17/09/2014

Ebola: le temps d'avoir peur?

« On s’intéresse aux pauvres quand on a peur pour soi-même ». Cette phrase choc, qui fait référence au virus Ebola, est tirée d’une interview qu’a donnée le professeur Françoise Barré-Sinoussi au journal Nice-Matin samedi passé sur les analogies entre VIH et Ebola.

Le Prix Nobel de Médecine 2008, pour avoir découvert avec le professeur Montagnier le virus de l’immunodéficience humaine (VIH), voit une analogie en particulier malgré le fait que les maladies soient différentes : les comportements. La panique s’empare des populations et les conseils donnés ne sont pas respectés.

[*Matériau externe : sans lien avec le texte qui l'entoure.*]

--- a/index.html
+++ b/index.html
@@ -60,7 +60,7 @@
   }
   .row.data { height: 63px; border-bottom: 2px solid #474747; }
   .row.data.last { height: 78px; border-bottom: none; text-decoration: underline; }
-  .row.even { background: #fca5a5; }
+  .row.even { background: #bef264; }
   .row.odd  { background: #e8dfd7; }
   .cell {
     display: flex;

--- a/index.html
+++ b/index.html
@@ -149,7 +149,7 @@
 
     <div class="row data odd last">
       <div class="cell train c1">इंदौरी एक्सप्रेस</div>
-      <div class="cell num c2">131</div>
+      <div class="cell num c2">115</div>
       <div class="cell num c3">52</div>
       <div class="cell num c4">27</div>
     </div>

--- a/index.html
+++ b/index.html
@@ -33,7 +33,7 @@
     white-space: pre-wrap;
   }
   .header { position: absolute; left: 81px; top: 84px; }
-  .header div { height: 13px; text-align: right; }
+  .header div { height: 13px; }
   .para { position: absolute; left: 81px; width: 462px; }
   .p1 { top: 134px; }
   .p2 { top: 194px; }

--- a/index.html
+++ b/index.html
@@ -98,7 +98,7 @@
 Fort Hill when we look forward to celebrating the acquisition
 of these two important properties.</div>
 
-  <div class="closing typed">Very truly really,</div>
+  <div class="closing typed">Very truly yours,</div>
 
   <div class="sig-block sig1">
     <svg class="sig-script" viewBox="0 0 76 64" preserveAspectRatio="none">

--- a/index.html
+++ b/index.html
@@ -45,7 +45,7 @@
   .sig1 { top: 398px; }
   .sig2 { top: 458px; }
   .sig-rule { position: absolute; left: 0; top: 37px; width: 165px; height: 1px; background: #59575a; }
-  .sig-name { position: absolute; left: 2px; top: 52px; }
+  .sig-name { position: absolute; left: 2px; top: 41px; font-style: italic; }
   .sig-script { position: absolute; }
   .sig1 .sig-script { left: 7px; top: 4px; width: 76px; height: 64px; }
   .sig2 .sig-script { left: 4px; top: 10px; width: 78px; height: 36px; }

De plus, envoyer  la police ou de l’armée renforce ce sentiment de peur alors que, d’après Françoise Barré-Sinoussi, « il faudrait plutôt travailler avec les milieux associatifs locaux et les représentants de ces populations. Comme ça s’est fait pour le VIH. En Ouganda, par exemple, la prévention contre le VIH a commencé à fonctionner le jour où ce sont de petites associations locales de femmes qui ont pris le problème à bras-le-corps, en essayant d’éduquer la population. »

On peut donc se demander si la décision de Barack Obama d’envoyer 3000 militaires américains au Liberia est la bonne, quand bien même elle est saluée par la population…

Mais il est vrai qu’il est temps de se bouger, les estimations de l’ONU pour lutter contre la maladie étant passées en un mois seulement de 500 millions à un milliard de dollars ! Une épidémie qui aurait sans doute pu être évitée avec un vaccin, puisque le virus est connu depuis 1976 et que de nombreuses recherches scientifiques ont été menées depuis des années.

« Mais l’industrie n’est pas intéressée par des vaccins destinés à des pays pauvres. On s’intéresse aux pauvres quand on a peur soi-même », conclut Françoise Barré-Sinoussi.

Apparemment, il est temps d’avoir (un peu) peur, puisque la communauté internationale commence enfin à se mobiliser…(1)


(1) Lire également à ce sujet : Ebola une urgence mondiale, vraiment?

 

Commentaires

apparu dans les années 1970, le virus Ebola aurait été diffusé par les chauves-souris servant d'aliment en Sierra Leone, Liberia et pays limitrophes

MSF ne peut plus depuis belle lurette, assurer la sécurité de ses volontaires sur site.

Les quelques rares unités de santé locales sont essentiellement alimentées par nous tous, la Croix Rouge, MSF et quelque rares ONG.

Le personnel soignant des rares hôpitaux disponibles aux locaux, ont déserté.
Les malades ne font semble-t-il pas confiance à ces personnels.

Que reste-t-il?
Des responsables et gouvernements d'états africains, aussi irresponsables dans leurs corruptions qu'absents face aux drames de leur pays
Un OMS absent dans ses prévisionnels et décisionnaires - c'est pas des vaccins de grippe qu'il faut commander
Un Conseil de Sécurité de l'ONU qui se réuni ce soir pour palabrer, mais pour décréter quoi?

dans ce bateau, y'a pince-toi et pince-moi mais les noyés vont contaminer l'eau.